Colin Greer-coéditeur de The Call to Character et The Plain Truth of Things, réponses progressives au Book of Virtues de William Bennett-suggère d’autres moyens de tirer le meilleur parti de la relation entre les livres et ce qui se passe dans les rues. « Vous pourriez étudier les moments de changement majeur dans le monde », propose-t-il. « La fin de l’esclavage. Les premières luttes contre le travail des enfants. Le suffrage des femmes. L’organisation du travail. Les gens ont oublié ce qu’il a fallu pour accomplir ces choses : Les choses pragmatiques qui ont été faites et comment les gens ont appris à être généreux et décents envers leurs adversaires. Il est important de connaître l’histoire réelle de la façon dont le changement fonctionne, et de reconnaître que ne pas atteindre ses objectifs les plus élevés est acceptable tant que l’on s’accroche à la lutte. »

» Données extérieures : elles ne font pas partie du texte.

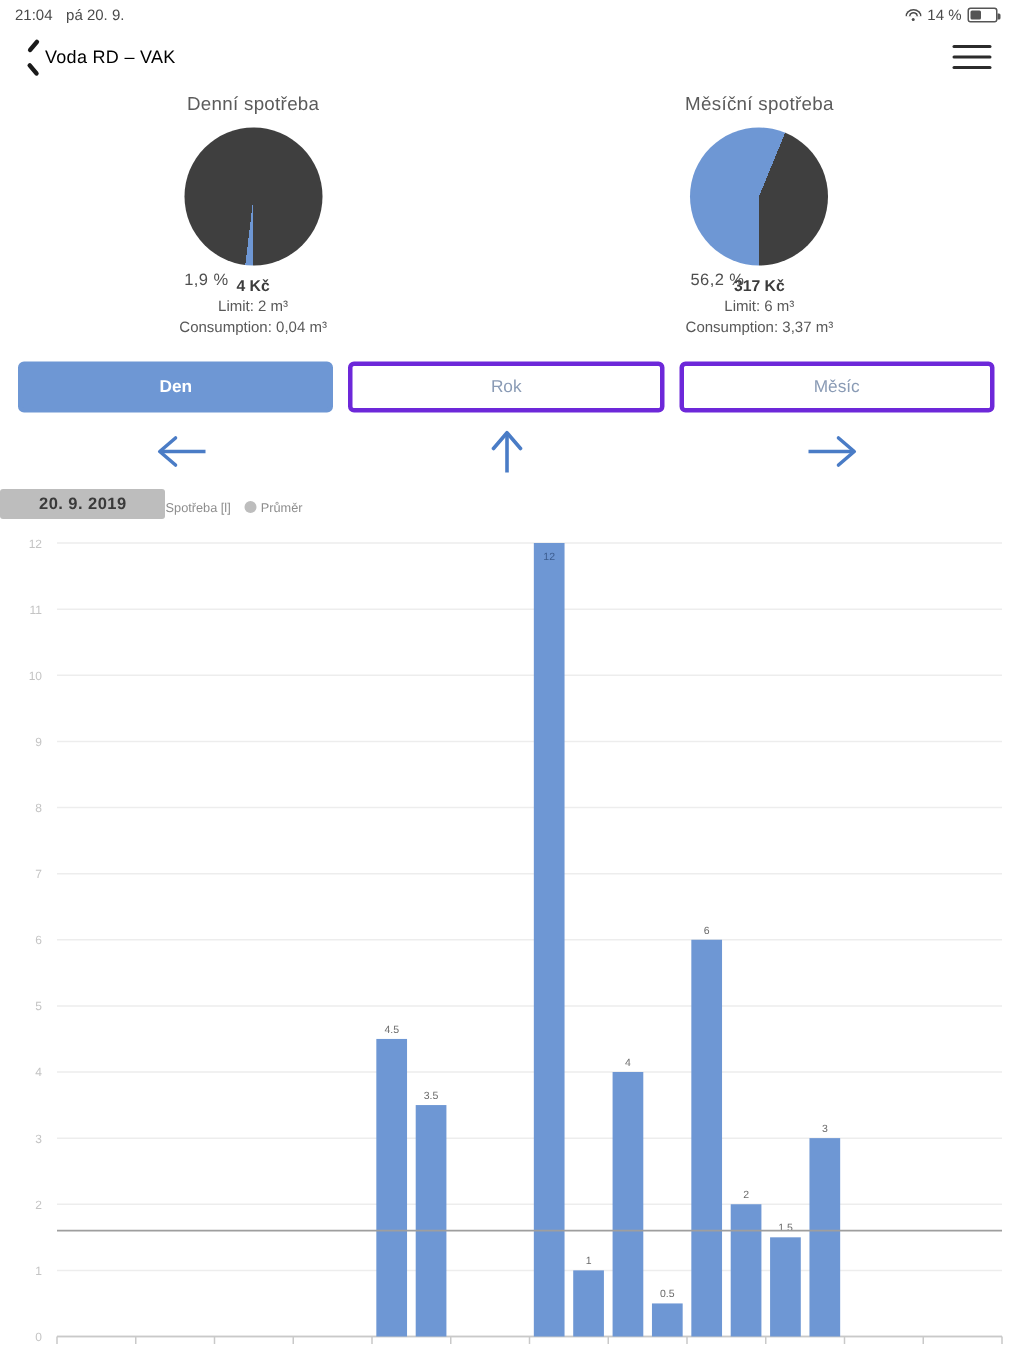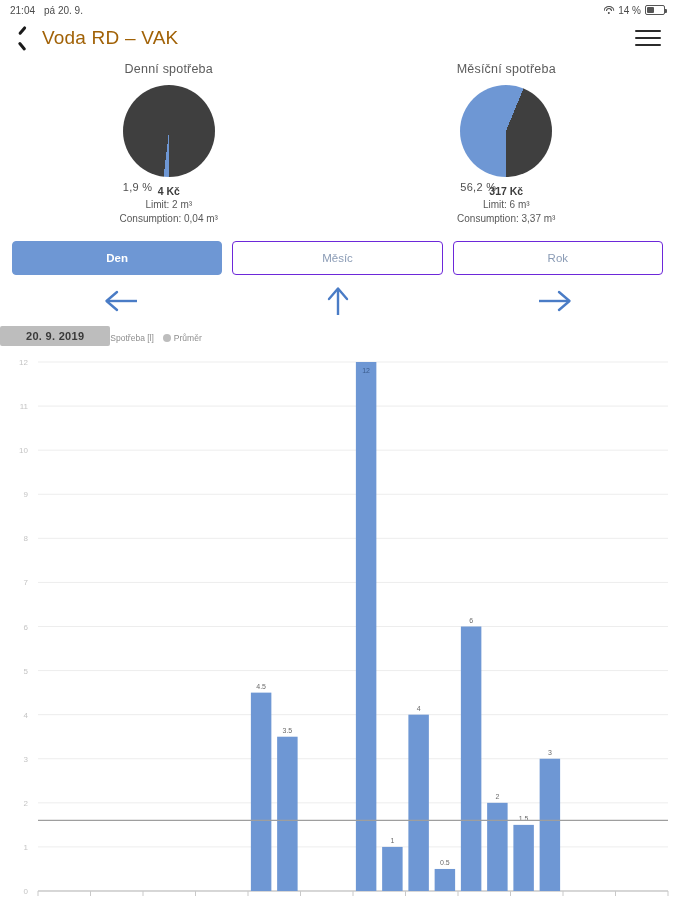"Voda RD – VAK" .appbar-title { color: #a16207 -> #000000; font-size: 19px -> 12px; margin-left: 12px -> 0 }
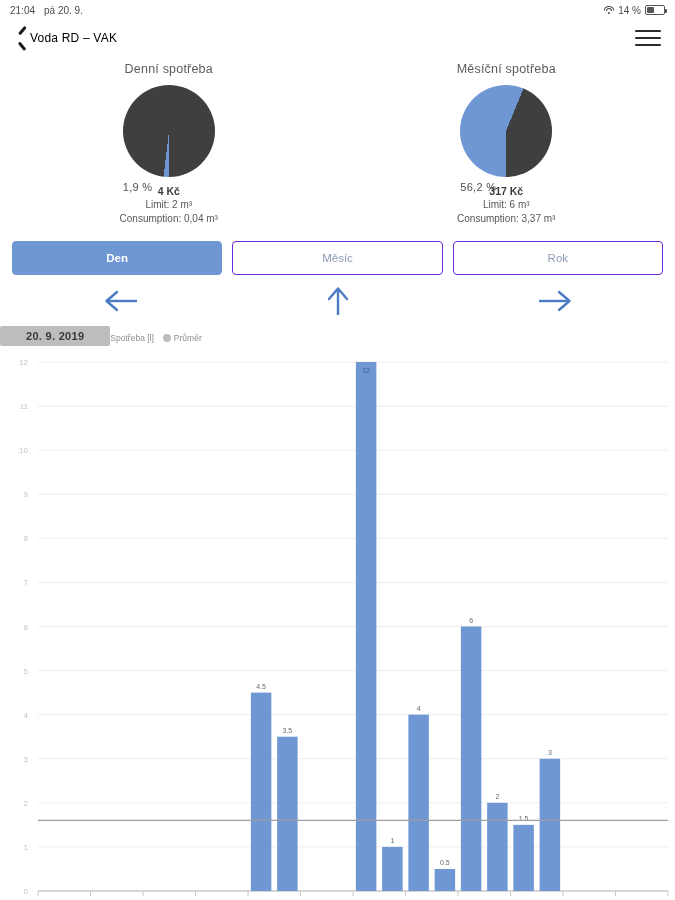"Den" .tab { border: 1px solid #6d28d9 -> 3px solid #6d28d9 }
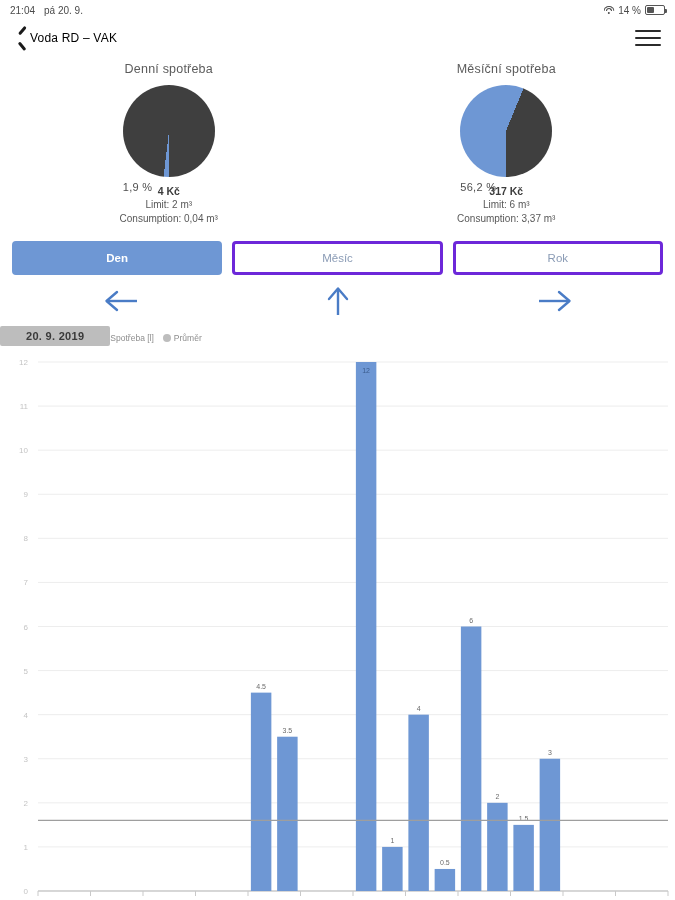"Měsíc" div.tab { order: before "Rok" -> after "Rok" }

Vous voyez l’idée. La tradition américaine, tant dans l’apprentissage que dans le jazz et le militantisme, est improvisatrice. Il y a autant de façons de devenir un Américain instruit qu’il y a d’Américains. Ne pas atteindre ses objectifs les plus élevés – maîtriser cette liste de lecture imaginaire « complète », par exemple – est acceptable tant que l’on s’en tient à la lutte. Et la joie.